Site selection and summary distributions

JamesSample / icpw2

New decade, new workflows

http://www.icp-waters.no/

0 stars 0 forks source link

Site selection and summary distributions #4

Open JamesSample opened 1 year ago

JamesSample commented 1 year ago

@RolfVogt

I have added a notebook here that performs the following operations:

Gets raw data from the database
Calculates derived parameters
Aggregates to annual medians

Site selection

For each of four time periods (1990-2020, 1990-2004, 1998-2012 and 2008-2020), the code then considers the data for each parameter from each station and assesses whether the series meets the following selection criteria:

Series has at least one annual data point within the first 5 years
Series has at least one annual data point within the last 5 years
Series has data for round(0.65*n_years), where n_years is the duration of the period

This is the selection criteria used by Garmo et al. (2020), but please note that it's slightly different to the criteria defined in your Word document (Bestilling.docx).

Results are in the attached Excel file, where a value of 1 means the series meets the criteria for the specified station-parameter-period combination; and a value of zero means the series does not meet the criteria.

In terms of site selection, which parameters are mandatory for your analysis and which are optional? For example, if you filter the Excel file to the period for 1990 to 2020 and then remove zeros from the Ca column, you can see that 476 stations have time series for Ca alone that meet the selection criteria. However, only 425 have data meeting the criteria for all parameters.

Here's a summary for each period:

Period	N_Stns_Ca_Only	N_Stns_All_Pars
1990-2020	476	425
1990-2004	506	447
1998-2012	513	460
2008-2020	492	463

Are you happy to focus on sites that meet the criteria for all parameters?
Are you happy to consider slightly different site selections for each period (as in the table above), or would you like to focus on a fixed subset of sites that meet the criteria for all periods?

selection_criteria_by_station-par-period.xlsx

Data distributions

Finally, please see the boxplots at the end of the notebook (section 5) showing data distributions per parameter and country. Some countries - most notably Latvia - have quite different distributions compared to the rest.
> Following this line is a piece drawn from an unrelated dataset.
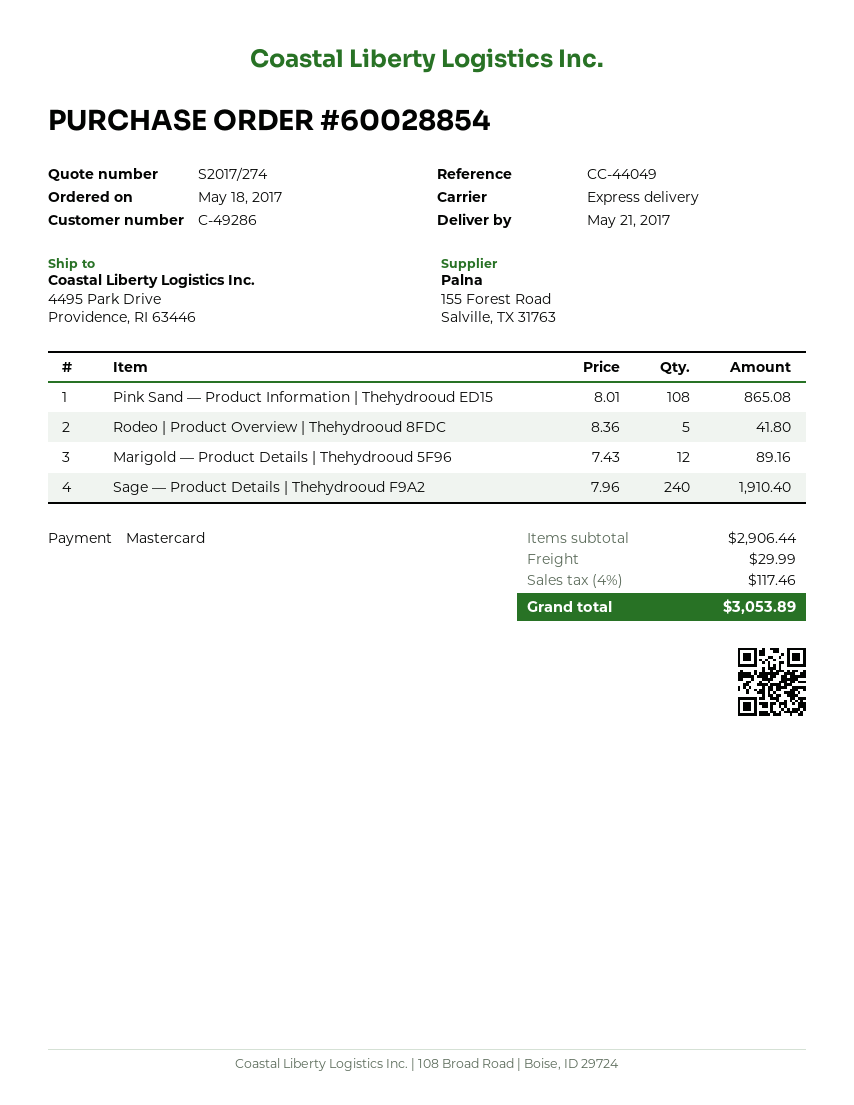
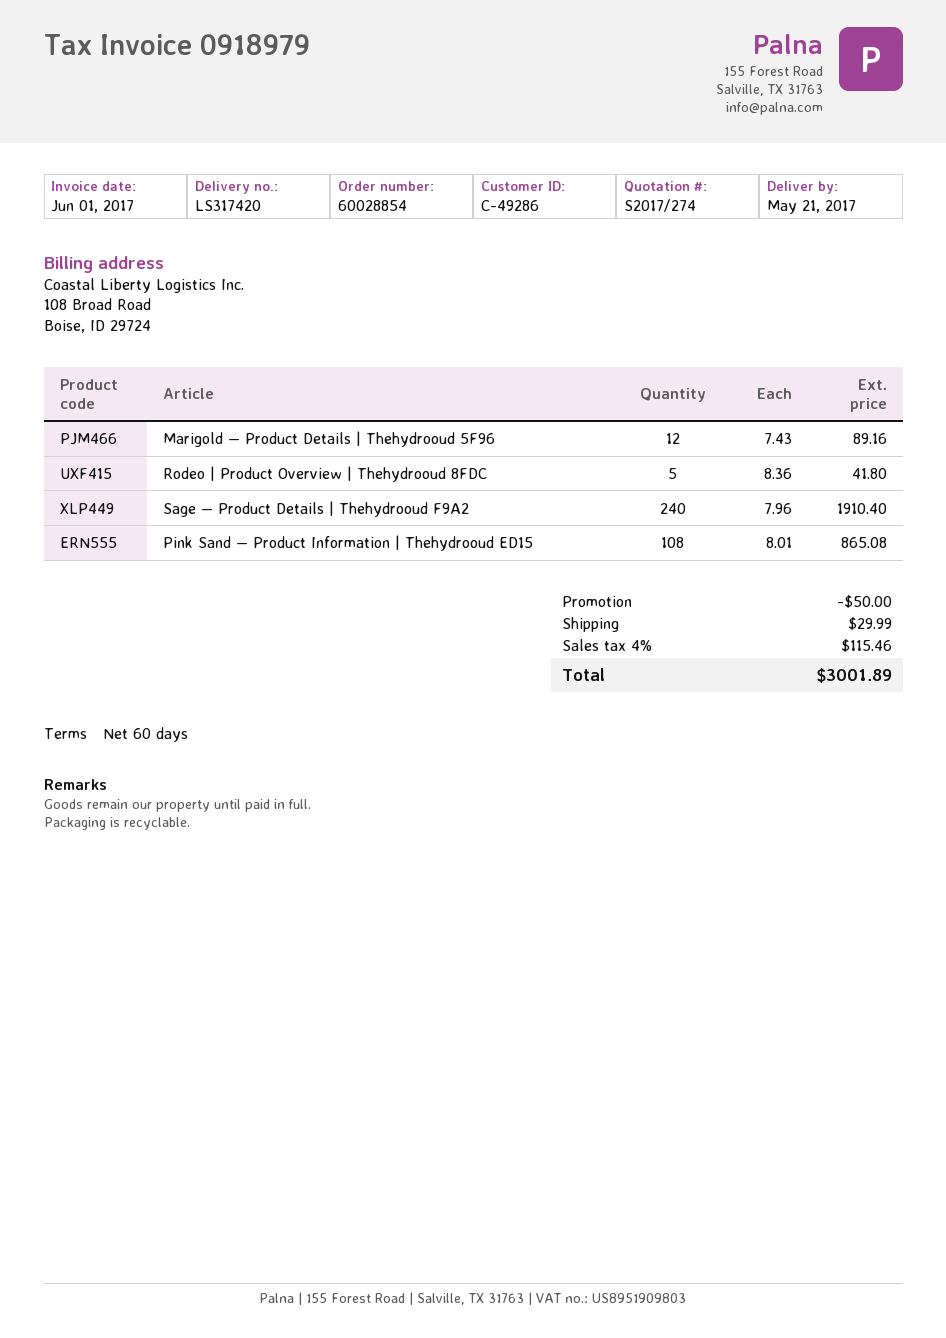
discount: none -> 50.00
tax: 4% = 117.46 -> 4% = 115.46
total: 3053.89 -> 3001.89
Please let me know if you would like to me to exclude, or further investigate, any country-specific datasets based on these plots.

Thanks!

JamesSample commented 1 year ago

@RolfVogt

A correction to the summary above:

Many of the sites have incomplete records for NH4. In my code for calculating ANC, I assumed that NH4 was zero if not reported (as discussed here). My original code simply filled missing values for NH4 with zero, which is OK for ANC but not OK if you're interested in trends in NH4.

If we just fill missing NH4 values with zeros, the table above is correct. However, if I only assume missing NH4 values are zero for the ANC calculation (but do not fill them elsewhere), then lack of NH4 data severely limits the number of sites with "good" series for all parameters.

For example, for the period from 1990 to 2020, there are 425 sites with data meeting the selection criteria for all parameters except NH4 (as shown in the table above), but this reduces to just 243 sites if we require a "good" NH4 record too.

Do you need to consider trends in NH4? If so, do you want to focus on the (much smaller) subset of sites with "good" NH4 data, or is this unnecessarily restrictive?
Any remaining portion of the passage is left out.